▶ _YOUR GOAL_
When you reply, transcribe every line of the data below exactly.

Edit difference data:

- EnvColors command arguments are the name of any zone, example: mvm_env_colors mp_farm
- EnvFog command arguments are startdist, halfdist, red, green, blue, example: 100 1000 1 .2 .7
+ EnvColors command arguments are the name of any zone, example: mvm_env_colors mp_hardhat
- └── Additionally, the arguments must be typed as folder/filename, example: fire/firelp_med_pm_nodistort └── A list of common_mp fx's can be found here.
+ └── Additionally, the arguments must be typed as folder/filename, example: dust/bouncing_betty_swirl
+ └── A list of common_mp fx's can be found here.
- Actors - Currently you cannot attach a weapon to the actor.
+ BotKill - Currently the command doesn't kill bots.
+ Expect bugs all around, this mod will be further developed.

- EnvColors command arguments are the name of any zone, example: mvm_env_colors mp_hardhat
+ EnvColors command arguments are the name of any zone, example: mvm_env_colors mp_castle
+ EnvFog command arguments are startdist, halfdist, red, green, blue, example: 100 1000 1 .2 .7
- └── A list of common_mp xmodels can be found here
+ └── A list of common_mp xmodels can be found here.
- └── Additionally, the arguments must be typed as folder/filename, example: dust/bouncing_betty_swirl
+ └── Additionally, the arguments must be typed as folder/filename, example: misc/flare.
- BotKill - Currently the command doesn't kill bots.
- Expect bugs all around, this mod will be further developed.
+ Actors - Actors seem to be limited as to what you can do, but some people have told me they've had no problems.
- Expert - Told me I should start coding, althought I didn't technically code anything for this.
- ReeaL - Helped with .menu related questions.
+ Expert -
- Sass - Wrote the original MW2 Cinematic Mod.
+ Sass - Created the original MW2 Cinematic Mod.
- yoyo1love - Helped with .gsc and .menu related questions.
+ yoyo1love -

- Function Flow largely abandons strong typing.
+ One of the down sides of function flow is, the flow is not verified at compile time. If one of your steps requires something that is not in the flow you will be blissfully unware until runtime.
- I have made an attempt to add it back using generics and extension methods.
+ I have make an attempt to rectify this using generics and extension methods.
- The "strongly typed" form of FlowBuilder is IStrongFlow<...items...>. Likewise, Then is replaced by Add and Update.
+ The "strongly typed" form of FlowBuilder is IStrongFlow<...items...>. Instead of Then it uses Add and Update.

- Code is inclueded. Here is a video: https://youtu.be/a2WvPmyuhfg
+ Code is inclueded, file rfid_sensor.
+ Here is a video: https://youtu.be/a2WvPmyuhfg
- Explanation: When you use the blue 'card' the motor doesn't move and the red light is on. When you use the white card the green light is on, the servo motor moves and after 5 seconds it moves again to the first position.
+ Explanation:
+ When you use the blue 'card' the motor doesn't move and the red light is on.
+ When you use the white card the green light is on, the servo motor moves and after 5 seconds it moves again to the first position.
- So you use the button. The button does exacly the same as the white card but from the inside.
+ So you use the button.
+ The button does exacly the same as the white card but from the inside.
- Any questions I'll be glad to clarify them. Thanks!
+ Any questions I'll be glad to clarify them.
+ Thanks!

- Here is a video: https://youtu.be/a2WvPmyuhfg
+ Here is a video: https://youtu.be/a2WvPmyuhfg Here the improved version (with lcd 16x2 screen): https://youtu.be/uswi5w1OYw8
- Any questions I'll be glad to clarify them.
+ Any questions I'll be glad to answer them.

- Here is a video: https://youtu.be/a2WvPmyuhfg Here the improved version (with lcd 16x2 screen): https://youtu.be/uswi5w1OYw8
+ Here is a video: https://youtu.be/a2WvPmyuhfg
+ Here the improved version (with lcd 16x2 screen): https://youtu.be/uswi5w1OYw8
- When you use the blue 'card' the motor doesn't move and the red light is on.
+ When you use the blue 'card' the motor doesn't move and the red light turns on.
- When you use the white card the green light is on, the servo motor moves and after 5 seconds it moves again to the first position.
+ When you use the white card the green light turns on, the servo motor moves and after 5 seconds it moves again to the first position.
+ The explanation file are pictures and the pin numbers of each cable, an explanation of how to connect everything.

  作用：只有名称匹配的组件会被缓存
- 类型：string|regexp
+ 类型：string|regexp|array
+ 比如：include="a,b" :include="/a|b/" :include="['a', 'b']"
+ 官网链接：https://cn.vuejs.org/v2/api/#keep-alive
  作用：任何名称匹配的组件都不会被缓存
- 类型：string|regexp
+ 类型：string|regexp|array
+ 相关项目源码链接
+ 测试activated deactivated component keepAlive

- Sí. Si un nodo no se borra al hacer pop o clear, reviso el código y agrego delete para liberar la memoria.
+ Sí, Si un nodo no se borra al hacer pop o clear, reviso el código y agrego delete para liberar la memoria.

▶ _SOLUTION TO THIS EXERCISE_
- EnvColors command arguments are the name of any zone, example: mvm_env_colors mp_farm
- EnvFog command arguments are startdist, halfdist, red, green, blue, example: 100 1000 1 .2 .7
+ EnvColors command arguments are the name of any zone, example: mvm_env_colors mp_hardhat
- └── Additionally, the arguments must be typed as folder/filename, example: fire/firelp_med_pm_nodistort └── A list of common_mp fx's can be found here.
+ └── Additionally, the arguments must be typed as folder/filename, example: dust/bouncing_betty_swirl
+ └── A list of common_mp fx's can be found here.
- Actors - Currently you cannot attach a weapon to the actor.
+ BotKill - Currently the command doesn't kill bots.
+ Expect bugs all around, this mod will be further developed.

- EnvColors command arguments are the name of any zone, example: mvm_env_colors mp_hardhat
+ EnvColors command arguments are the name of any zone, example: mvm_env_colors mp_castle
+ EnvFog command arguments are startdist, halfdist, red, green, blue, example: 100 1000 1 .2 .7
- └── A list of common_mp xmodels can be found here
+ └── A list of common_mp xmodels can be found here.
- └── Additionally, the arguments must be typed as folder/filename, example: dust/bouncing_betty_swirl
+ └── Additionally, the arguments must be typed as folder/filename, example: misc/flare.
- BotKill - Currently the command doesn't kill bots.
- Expect bugs all around, this mod will be further developed.
+ Actors - Actors seem to be limited as to what you can do, but some people have told me they've had no problems.
- Expert - Told me I should start coding, althought I didn't technically code anything for this.
- ReeaL - Helped with .menu related questions.
+ Expert -
- Sass - Wrote the original MW2 Cinematic Mod.
+ Sass - Created the original MW2 Cinematic Mod.
- yoyo1love - Helped with .gsc and .menu related questions.
+ yoyo1love -

- Function Flow largely abandons strong typing.
+ One of the down sides of function flow is, the flow is not verified at compile time. If one of your steps requires something that is not in the flow you will be blissfully unware until runtime.
- I have made an attempt to add it back using generics and extension methods.
+ I have make an attempt to rectify this using generics and extension methods.
- The "strongly typed" form of FlowBuilder is IStrongFlow<...items...>. Likewise, Then is replaced by Add and Update.
+ The "strongly typed" form of FlowBuilder is IStrongFlow<...items...>. Instead of Then it uses Add and Update.

- Code is inclueded. Here is a video: https://youtu.be/a2WvPmyuhfg
+ Code is inclueded, file rfid_sensor.
+ Here is a video: https://youtu.be/a2WvPmyuhfg
- Explanation: When you use the blue 'card' the motor doesn't move and the red light is on. When you use the white card the green light is on, the servo motor moves and after 5 seconds it moves again to the first position.
+ Explanation:
+ When you use the blue 'card' the motor doesn't move and the red light is on.
+ When you use the white card the green light is on, the servo motor moves and after 5 seconds it moves again to the first position.
- So you use the button. The button does exacly the same as the white card but from the inside.
+ So you use the button.
+ The button does exacly the same as the white card but from the inside.
- Any questions I'll be glad to clarify them. Thanks!
+ Any questions I'll be glad to clarify them.
+ Thanks!

- Here is a video: https://youtu.be/a2WvPmyuhfg
+ Here is a video: https://youtu.be/a2WvPmyuhfg Here the improved version (with lcd 16x2 screen): https://youtu.be/uswi5w1OYw8
- Any questions I'll be glad to clarify them.
+ Any questions I'll be glad to answer them.

- Here is a video: https://youtu.be/a2WvPmyuhfg Here the improved version (with lcd 16x2 screen): https://youtu.be/uswi5w1OYw8
+ Here is a video: https://youtu.be/a2WvPmyuhfg
+ Here the improved version (with lcd 16x2 screen): https://youtu.be/uswi5w1OYw8
- When you use the blue 'card' the motor doesn't move and the red light is on.
+ When you use the blue 'card' the motor doesn't move and the red light turns on.
- When you use the white card the green light is on, the servo motor moves and after 5 seconds it moves again to the first position.
+ When you use the white card the green light turns on, the servo motor moves and after 5 seconds it moves again to the first position.
+ The explanation file are pictures and the pin numbers of each cable, an explanation of how to connect everything.

  作用：只有名称匹配的组件会被缓存
- 类型：string|regexp
+ 类型：string|regexp|array
+ 比如：include="a,b" :include="/a|b/" :include="['a', 'b']"
+ 官网链接：https://cn.vuejs.org/v2/api/#keep-alive
  作用：任何名称匹配的组件都不会被缓存
- 类型：string|regexp
+ 类型：string|regexp|array
+ 相关项目源码链接
+ 测试activated deactivated component keepAlive

- Sí. Si un nodo no se borra al hacer pop o clear, reviso el código y agrego delete para liberar la memoria.
+ Sí, Si un nodo no se borra al hacer pop o clear, reviso el código y agrego delete para liberar la memoria.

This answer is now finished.